Что у нас еще осталось из джентльменского набоковского набора? Шахматы и бабочки?

Шахматы. В “Двенадцати стульях” маэстро Судейкин, заведующий шахматным отделом газеты, воюет за газетную площадь, чтобы опубликовать этюд Неунывако и “замечательную индийскую партию Тартаковера – Боголюбова”. А за тридевять земель в то же примерно время Годунов-Чердынцев раскрывает советский шахматный журнал и с привычным разочарованием видит, как “подталкивающие друг друга фигуры делали свое неуклюжее дело с пролетарской серьезностью, мирясь с побочными решениями в вялых вариантах и нагромождением милицейских пешек”. Вероятно, и васюковские шахматные страсти-мордасти могли доставить Набокову минуту-другую недоброй радости.

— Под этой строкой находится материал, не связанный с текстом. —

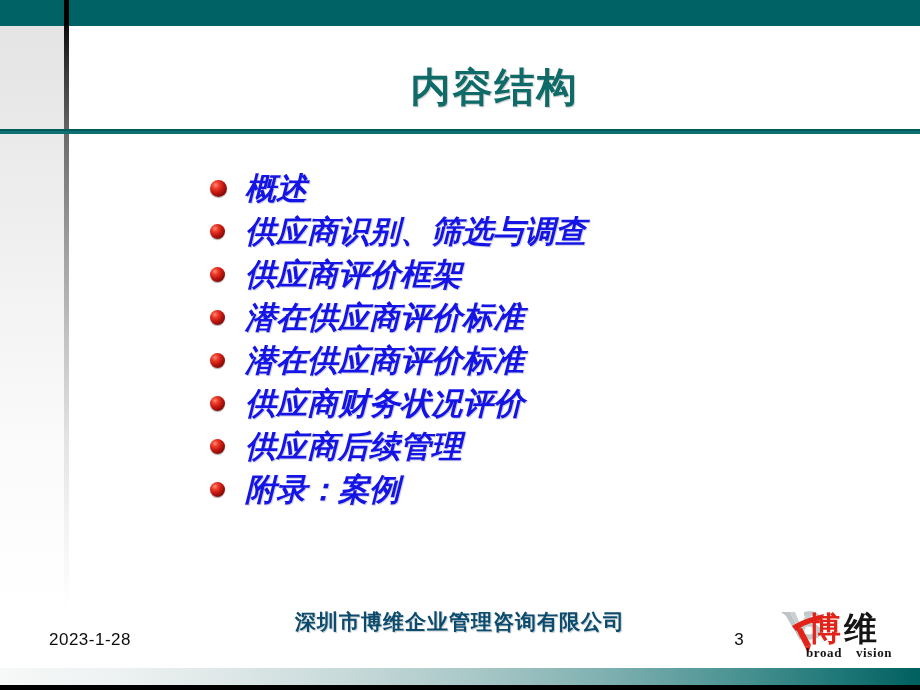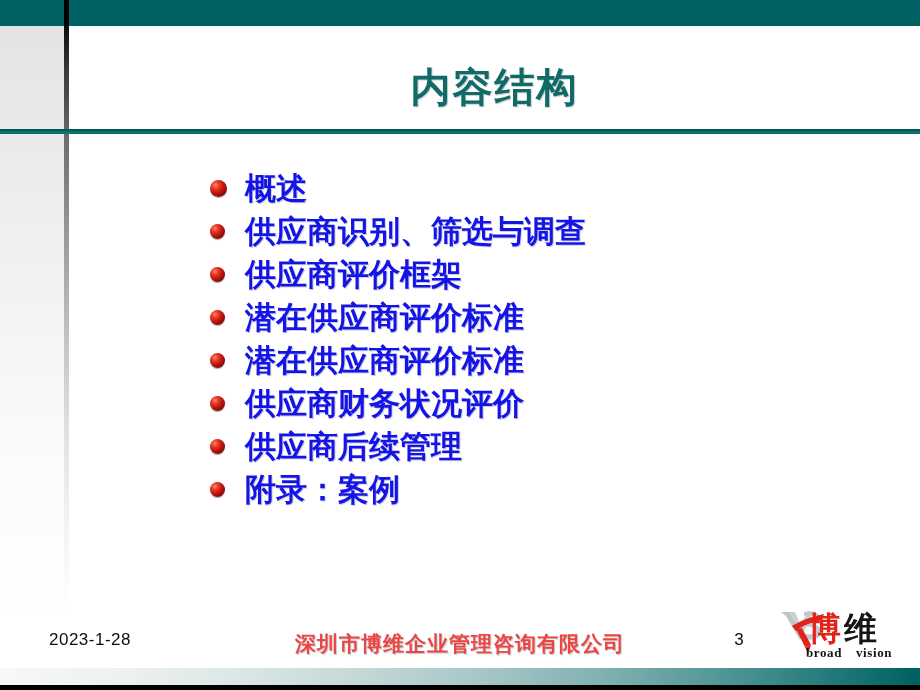--- a/index.html
+++ b/index.html
@@ -112,6 +112,7 @@
     display: flex;
     align-items: center;
     height: 43px;
+    font-style: italic;
   }
   .bullet-row.first {
     height: 44px;

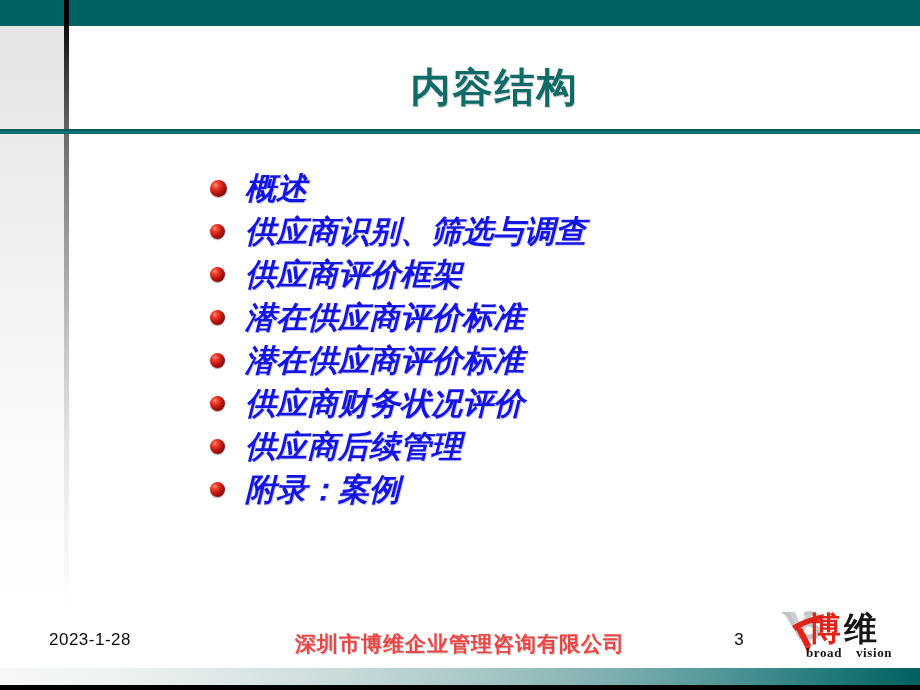--- a/index.html
+++ b/index.html
@@ -158,13 +158,13 @@
   .footer-company {
     position: absolute;
     left: 0;
-    top: 630px;
+    top: 608px;
     width: 920px;
     text-align: center;
     font-family: "Liberation Serif", "DejaVu Serif", serif;
     font-size: 21px;
     font-weight: bold;
-    color: #ef4444;
+    color: #0c4a6e;
     letter-spacing: 1px;
     text-shadow: 1px 1px 1px rgba(150,170,170,0.6);
   }

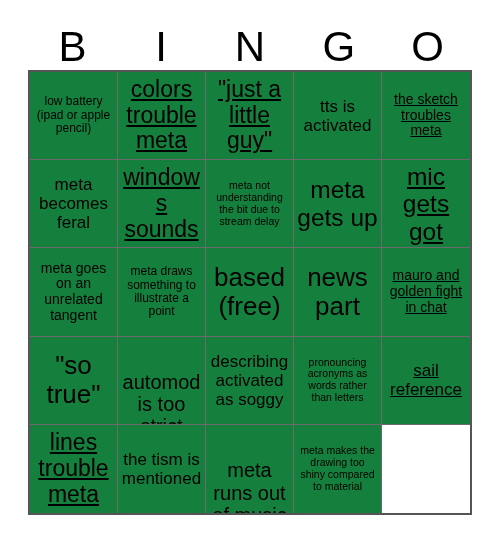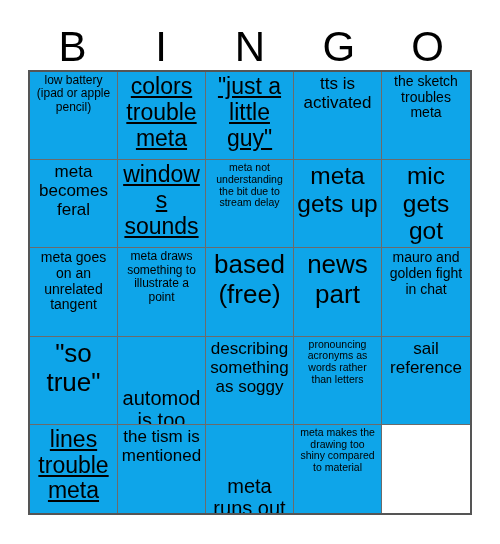--- a/index.html
+++ b/index.html
@@ -67,12 +67,12 @@
     border-right: 1px solid #6b6b6b;
     border-bottom: 1px solid #6b6b6b;
     display: flex;
-    align-items: flex-start;
+    align-items: center;
     justify-content: center;
     text-align: center;
     padding: 2px 3px;
     overflow: hidden;
-    background: #0ea5e9;
+    background: #15803d;
   }
   .cell:nth-child(5n) { border-right: none; }
   .cell:nth-child(n+21) { border-bottom: none; }

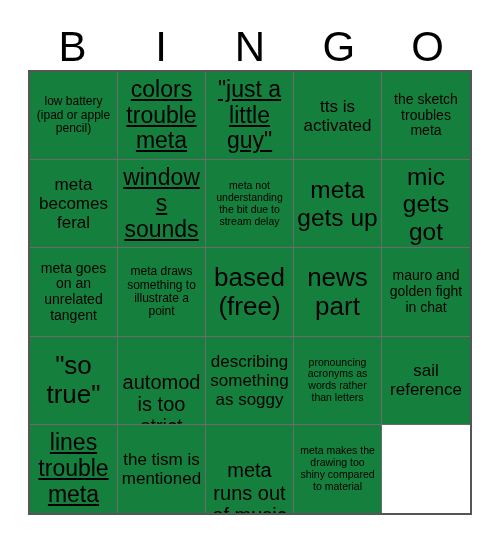--- a/index.html
+++ b/index.html
@@ -74,7 +74,7 @@
     overflow: hidden;
     background: #15803d;
   }
-  .cell:nth-child(5n) { border-right: none; }
+  .cell:nth-child(5n) { border-right: none; text-decoration: underline; }
   .cell:nth-child(n+21) { border-bottom: none; }
 
   .cell-text {

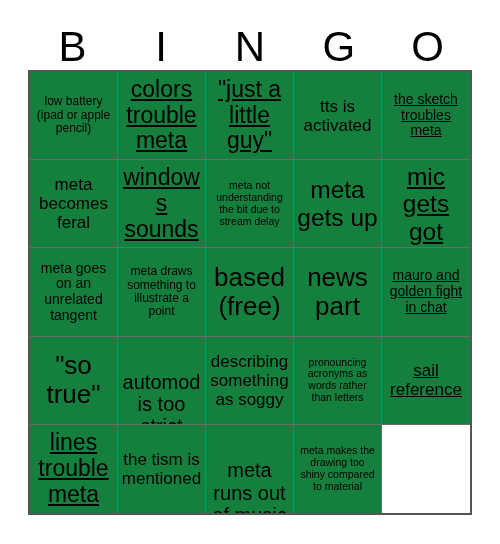--- a/index.html
+++ b/index.html
@@ -159,7 +159,7 @@
         <span class="cell-text">automod is too strict</span>
       </div>
       <div class="cell fs-m">
-        <span class="cell-text">describing something as soggy</span>
+        <span class="cell-text">describing activated as soggy</span>
       </div>
       <div class="cell fs-xxs">
         <span class="cell-text">pronouncing acronyms as words rather than letters</span>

Бабочки. О чешуекрылых Ильф и Петров умалчивают.

Следующая остановка – антисемитизм, знаковая черта “мещанской вульгарности”. (У русской литературы здесь не все обстоит благополучно.) Для трех авторов червоточина юдофобии однозначно отрицательно характеризует персонажа, на таком как бы ставится крест. “Золотой теленок”: “Айсберги! – говорил Митрич насмешливо. – Это мы понять можем. Десять лет как жизни нет. Все Айсберги, Вайсберги, Айзенберги, всякие там Рабиновичи”. Омерзительный отчим Зины Мерц из “Дара”, прилежный читатель “Протокола сионских мудрецов”, разоткровенничался с главным героем: “Моя супруга-подпруга <…> лет двадцать прожила с иудеем и обросла целым кагалом. Мне пришлось потратить немало усилий, чтобы вытравить этот дух”. В финальной сцене “Лолиты” Клэр Куильти, ерничая под дулом пистолета, гадает вслух, не немецкий ли беженец Гумберт Гумберт, и шутливо предупреждает своего незваного гостя: “Это дом – арийский, имейте в виду”.